2022-07-21 10:27:25; LOG_LEVEL="INFO"; SOURCE="org.apache.kafka.clients.consumer.internals.AbstractCoordinator"; PLATFORM="Retail_Products"; SERVICE="MyKAFKAConsumer"; EVENT_MESSAGE="[Consumer clientId=MyKAFKAConsumerClientId1, groupId=MyKAFKAConsumeGroupId1] Discovered group coordinator brokerHost:9093 (id: 2147444144 rack: null)"
2022-07-21 10:27:25; LOG_LEVEL="INFO"; SOURCE="org.apache.kafka.clients.consumer.internals.AbstractCoordinator"; PLATFORM="Retail_Products"; SERVICE="MyKAFKAConsumer"; EVENT_MESSAGE="[Consumer clientId=MyKAFKAConsumerClientId1, groupId=MyKAFKAConsumeGroupId1] Discovered group coordinator brokerHost:9093 (id: 2147444144 rack: null)"
2022-07-21 10:27:25; LOG_LEVEL="ERROR"; SOURCE="org.apache.kafka.clients.consumer.internals.ConsumerCoordinator"; PLATFORM="Retail_Products"; SERVICE="MyKAFKAConsumer"; EVENT_MESSAGE="[Consumer clientId=MyKAFKAConsumerClientId1, groupId=MyKAFKAConsumeGroupId1] Offset commit failed on partition MySourceTopic-0 at offset 38572: The coordinator is not aware of this member."
2022-07-21 10:27:25; LOG_LEVEL="INFO"; SOURCE="org.apache.kafka.clients.consumer.internals.ConsumerCoordinator"; PLATFORM="Retail_Products"; SERVICE="MyKAFKAConsumer"; EVENT_MESSAGE="[Consumer clientId=MyKAFKAConsumerClientId1, groupId=MyKAFKAConsumeGroupId1] OffsetCommit failed with Generation{generationId=18661, memberId='MyKAFKAConsumerClientId1-d410deb4-d6f9-4f7e-b789-f866b89817e6', protocol='range'}: The coordinator is not aware of this member."
2022-07-21 10:27:25; LOG_LEVEL="WARN"; SOURCE="org.apache.kafka.clients.consumer.internals.ConsumerCoordinator"; PLATFORM="Retail_Products"; SERVICE="MyKAFKAConsumer"; EVENT_MESSAGE="[Consumer clientId=MyKAFKAConsumerClientId1, groupId=MyKAFKAConsumeGroupId1] Asynchronous auto-commit of offsets {MySourceTopic-0=OffsetAndMetadata{offset=38572, leaderEpoch=132, metadata=''}, MySourceTopic-2=OffsetAndMetadata{offset=38566, leaderEpoch=122, metadata=''}, MySourceTopic-1=OffsetAndMetadata{offset=38779, leaderEpoch=118, metadata=''}, MySourceTopic-3=OffsetAndMetadata{offset=38585, leaderEpoch=121, metadata=''}} failed: Commit cannot be completed since the group has already rebalanced and assigned the partitions to another member.

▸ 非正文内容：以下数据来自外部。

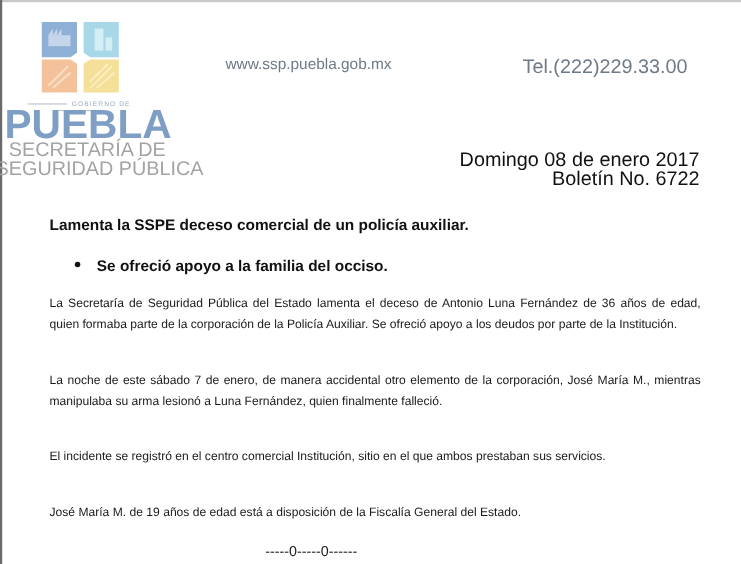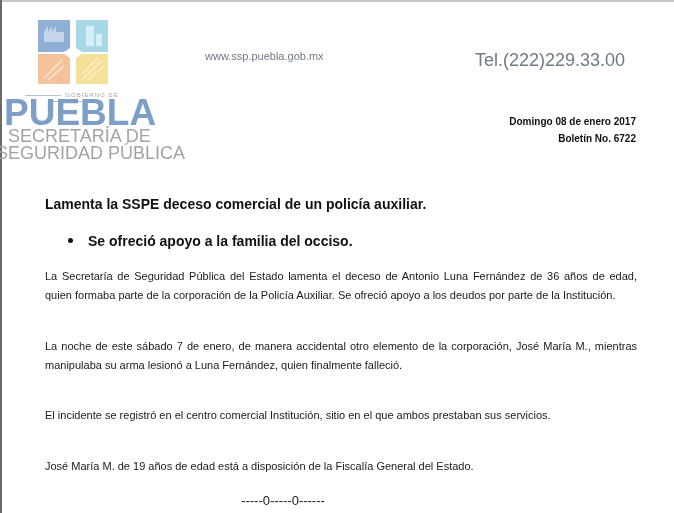--- a/index.html
+++ b/index.html
@@ -35,7 +35,7 @@
     font-size: 18px; color: #a3a3a3; line-height: 1; white-space: nowrap;
   }
 
-  .contact-web { position: absolute; left: 205px; top: 50px; font-size: 11px; color: #6e7a86; }
+  .contact-web { position: absolute; left: 205px; top: 50px; font-size: 14px; color: #6e7a86; }
   .contact-tel { position: absolute; left: 475px; top: 50px; font-size: 18px; color: #6e7a86; }
 
   .dateblock { position: absolute; right: 38px; top: 113px; text-align: right; font-size: 10px; font-weight: bold; line-height: 17px; color: #111; }

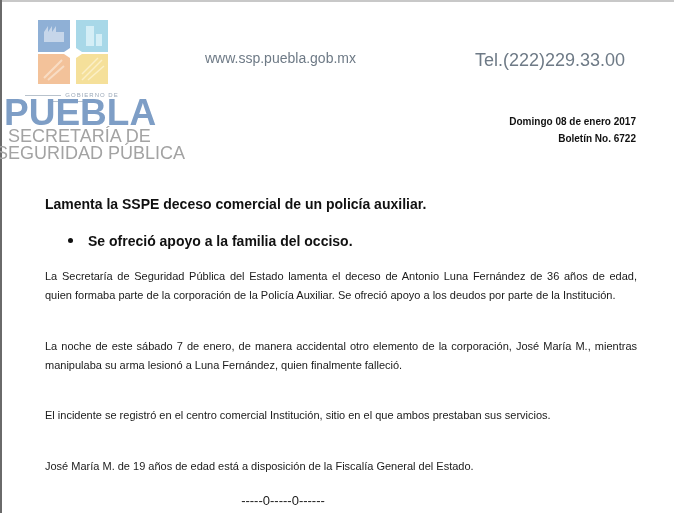--- a/index.html
+++ b/index.html
@@ -38,7 +38,7 @@
   .contact-web { position: absolute; left: 205px; top: 50px; font-size: 14px; color: #6e7a86; }
   .contact-tel { position: absolute; left: 475px; top: 50px; font-size: 18px; color: #6e7a86; }
 
-  .dateblock { position: absolute; right: 38px; top: 113px; text-align: right; font-size: 10px; font-weight: bold; line-height: 17px; color: #111; }
+  .dateblock { position: absolute; right: 38px; top: 137px; text-align: right; font-size: 18px; font-weight: normal; line-height: 17px; color: #111; }
 
   .headline { position: absolute; left: 45px; top: 196px; font-size: 14px; font-weight: bold; color: #111; }
   .bullet { position: absolute; left: 68px; top: 233px; font-size: 14px; font-weight: bold; color: #111; }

This means that the time between subsequent calls to poll() was longer than the configured max.poll.interval.ms, which typically implies that the poll loop is spending too much time message processing. You can address this either by increasing max.poll.interval.ms or by reducing the maximum size of batches returned in poll() with max.poll.records."
2022-07-21 10:27:25; LOG_LEVEL="INFO"; SOURCE="org.apache.kafka.clients.consumer.internals.ConsumerCoordinator"; PLATFORM="Retail_Products"; SERVICE="MyKAFKAConsumer"; EVENT_MESSAGE="[Consumer clientId=MyKAFKAConsumerClientId1, groupId=MyKAFKAConsumeGroupId1] Failing OffsetCommit request since the consumer is not part of an active group"
2022-07-21 10:27:25; LOG_LEVEL="INFO"; SOURCE="org.apache.kafka.clients.consumer.internals.AbstractCoordinator"; PLATFORM="Retail_Products"; SERVICE="MyKAFKAConsumer"; EVENT_MESSAGE="[Consumer clientId=MyKAFKAConsumerClientId1, groupId=MyKAFKAConsumeGroupId1] Attempt to heartbeat with stale Generation{generationId=18661, memberId='MyKAFKAConsumerClientId1-d410deb4-d6f9-4f7e-b789-f866b89817e6', protocol='range'} and group instance id Optional.empty failed due to UNKNOWN_MEMBER_ID, ignoring the error"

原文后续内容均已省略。